To determine whether dye release is specific only to IgG, we exposed G1–DNP and G2–DNP dendrons to pepsin, ChT, and CytC. We indeed found that exposure of G1–DNP and G2–DNP dendrons to these proteins did not cause any significant change in the fluorescence of Nile red; this indicates that there is no dye released from dendritic assembly (Figure 6). It should also be noted that CytC is a metallo-protein and we have previously shown that addition of positively charged CytC to negatively charged carboxylate polymers and dendrimers results in quenching of fluorescence of the noncovalently encapsulated fluorophores; this indicates the nonspecific binding of CytC to these assemblies.^[19] Here, the lack of fluorescence change of Nile red in the presence of CytC provides additional support for the lack of nonspecific interactions between the dendritic assemblies and proteins.

Figure 6.

Guest molecule release from: a) G1–DNP, and b) G2–DNP dendrons, in the presence of IgG (◆), pepsin (□), cytochrome c (▲) and α-chymotrypsin (○).

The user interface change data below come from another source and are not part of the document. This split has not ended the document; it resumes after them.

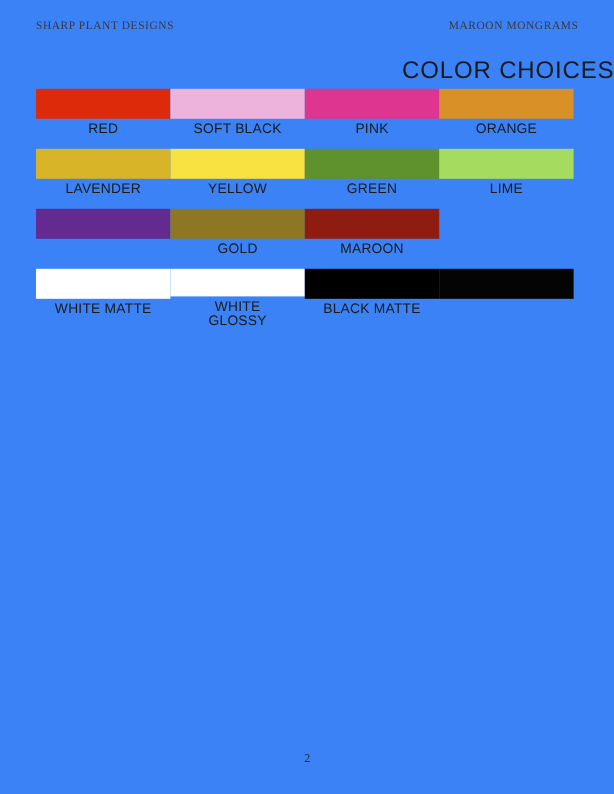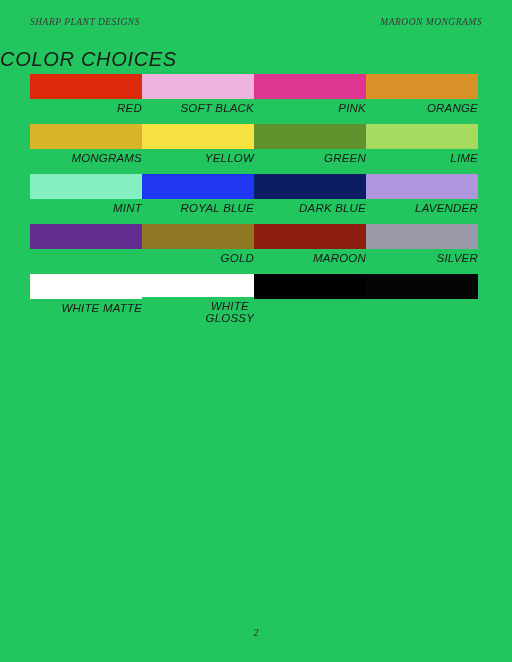--- a/index.html
+++ b/index.html
@@ -11,22 +11,21 @@
     width: 512px;
     height: 662px;
     position: relative;
     font-family: "Liberation Sans", sans-serif;
     overflow: hidden;
   }
 
   .page {
     position: absolute;
     inset: 0;
-    background: #22c55e;
-    font-style: italic;
+    background: #3b82f6;
   }
 
   
   .page-header {
     position: absolute;
     top: 15px;
     left: 30px;
     right: 30px;
     height: 14px;
     display: flex;
@@ -40,21 +39,21 @@
     color: #3a3a3a;
     white-space: nowrap;
   }
 
   
   .doc-title {
     position: absolute;
     top: 48px;
     left: 0;
     width: 100%;
-    text-align: left;
+    text-align: right;
     font-family: "Liberation Sans", sans-serif;
     font-weight: 300;
     font-size: 20px;
     letter-spacing: 0.7px;
     color: #1a1a1a;
   }
 
   
   .swatch-grid {
     position: absolute;
@@ -64,21 +63,21 @@
   }
   .swatch-row {
     display: flex;
     width: 448px;
     height: 50px;
   }
   .swatch-cell {
     width: 112px;
     display: flex;
     flex-direction: column;
-    align-items: flex-end;
+    align-items: center;
   }
   .swatch-chip {
     height: 25px;
     width: 112px;
     background: #ffffff;
   }
   .swatch-label {
     flex: 1;
     display: flex;
     align-items: flex-start;
@@ -133,82 +132,61 @@
           <div class="swatch-label">PINK</div>
         </div>
         <div class="swatch-cell">
           <div class="swatch-chip" style="background: rgb(217, 145, 39);"></div>
           <div class="swatch-label">ORANGE</div>
         </div>
       </div>
       <div class="swatch-row">
         <div class="swatch-cell">
           <div class="swatch-chip" style="background: rgb(216, 180, 41);"></div>
-          <div class="swatch-label">MONGRAMS</div>
+          <div class="swatch-label">LAVENDER</div>
         </div>
         <div class="swatch-cell">
           <div class="swatch-chip" style="background: rgb(248, 226, 65);"></div>
           <div class="swatch-label">YELLOW</div>
         </div>
         <div class="swatch-cell">
           <div class="swatch-chip" style="background: rgb(95, 145, 44);"></div>
           <div class="swatch-label">GREEN</div>
         </div>
         <div class="swatch-cell">
           <div class="swatch-chip" style="background: rgb(165, 220, 95);"></div>
           <div class="swatch-label">LIME</div>
         </div>
       </div>
       <div class="swatch-row">
         <div class="swatch-cell">
-          <div class="swatch-chip" style="background: rgb(133, 239, 196);"></div>
-          <div class="swatch-label">MINT</div>
-        </div>
-        <div class="swatch-cell">
-          <div class="swatch-chip" style="background: rgb(32, 54, 240);"></div>
-          <div class="swatch-label">ROYAL BLUE</div>
-        </div>
-        <div class="swatch-cell">
-          <div class="swatch-chip" style="background: rgb(13, 29, 99);"></div>
-          <div class="swatch-label">DARK BLUE</div>
-        </div>
-        <div class="swatch-cell">
-          <div class="swatch-chip" style="background: rgb(177, 149, 222);"></div>
-          <div class="swatch-label">LAVENDER</div>
-        </div>
-      </div>
-      <div class="swatch-row">
-        <div class="swatch-cell">
           <div class="swatch-chip" style="background: rgb(99, 42, 143);"></div>
         </div>
         <div class="swatch-cell">
           <div class="swatch-chip" style="background: rgb(142, 119, 35);"></div>
           <div class="swatch-label">GOLD</div>
         </div>
         <div class="swatch-cell">
           <div class="swatch-chip" style="background: rgb(142, 28, 17);"></div>
           <div class="swatch-label">MAROON</div>
-        </div>
-        <div class="swatch-cell">
-          <div class="swatch-chip" style="background: rgb(152, 152, 166);"></div>
-          <div class="swatch-label">SILVER</div>
         </div>
       </div>
       <div class="swatch-row">
         <div class="swatch-cell">
           <div class="swatch-chip" style="background: rgb(255, 255, 255);"></div>
           <div class="swatch-label">WHITE MATTE</div>
         </div>
         <div class="swatch-cell">
           <div class="swatch-chip" style="background: rgb(255, 255, 255);"></div>
           <div class="swatch-label">WHITE
 GLOSSY</div>
         </div>
         <div class="swatch-cell">
           <div class="swatch-chip" style="background: rgb(0, 0, 0);"></div>
+          <div class="swatch-label">BLACK MATTE</div>
         </div>
         <div class="swatch-cell">
           <div class="swatch-chip" style="background: rgb(4, 4, 4);"></div>
         </div>
       </div>
     </div>
 
   <div class="page-number">2</div>
 
 </div>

To further examine whether the binding events and the concurrent dye release are specifically due to the DNP–IgG interactions, we also synthesized a G1-control^[4a] dendron (Figure 7a). This dendron is structurally similar to G1–DNP, except that it lacks the DNP ligand functionality. When the IgG was added to the solution of Nile red encapsulated G1-control dendron (26 μM) we observed no guest release from this assembly (Figure 7b); this indicates that the release obtained with DNP-containing dendrons was indeed due to the specific ligand–protein interactions.

Figure 7.

a) The structure of G1-control dendron; b) guest release from G1-control (◆) versus G1–DNP (■) after binding IgG.

Conclusion

We have designed and synthesized facially amphiphilic biaryl dendrimers that contain lipophilic ligand functionalities that are complementary to anti-DNP immunoglobulin G (IgG). These dendrimers were shown to self-assemble into micelle-like aggregates in aqueous solution and are capable of encapsulating lipophilic guest molecules, such as Nile red. We have shown that these aggregates disassemble in response to the ligand–protein interaction. We attribute the disassembly event to the significant HLB change caused by the ligand–protein interaction. This disassembly process clearly suggests that the binding event between a protein and the ligand-containing dendron does not have to occur in the self-assembled aggregate stage. In this scenario, it is likely that the equilibrium between the monomeric state of the dendron and the micellar aggregate provides a viable pathway for the binding-induced disassembly process. Alternately, it is also possible that there is conformational flexibility within the building block units in the assembly that allows for transient exposure of the lipophilic ligand on the surface of the dendron and provides the opportunity for binding with the protein while remaining in the assembly. We do not have a way of discounting this possibility at this time. Nonetheless, it is clear that the binding-induced disassembly strategy is not limited to hydrophilic ligands. Demonstration of the protein-sensitive disassembly by using lipophilic ligands opens up the possibility of utilizing such molecular design for a variety of applications, particularly in drug delivery and sensing.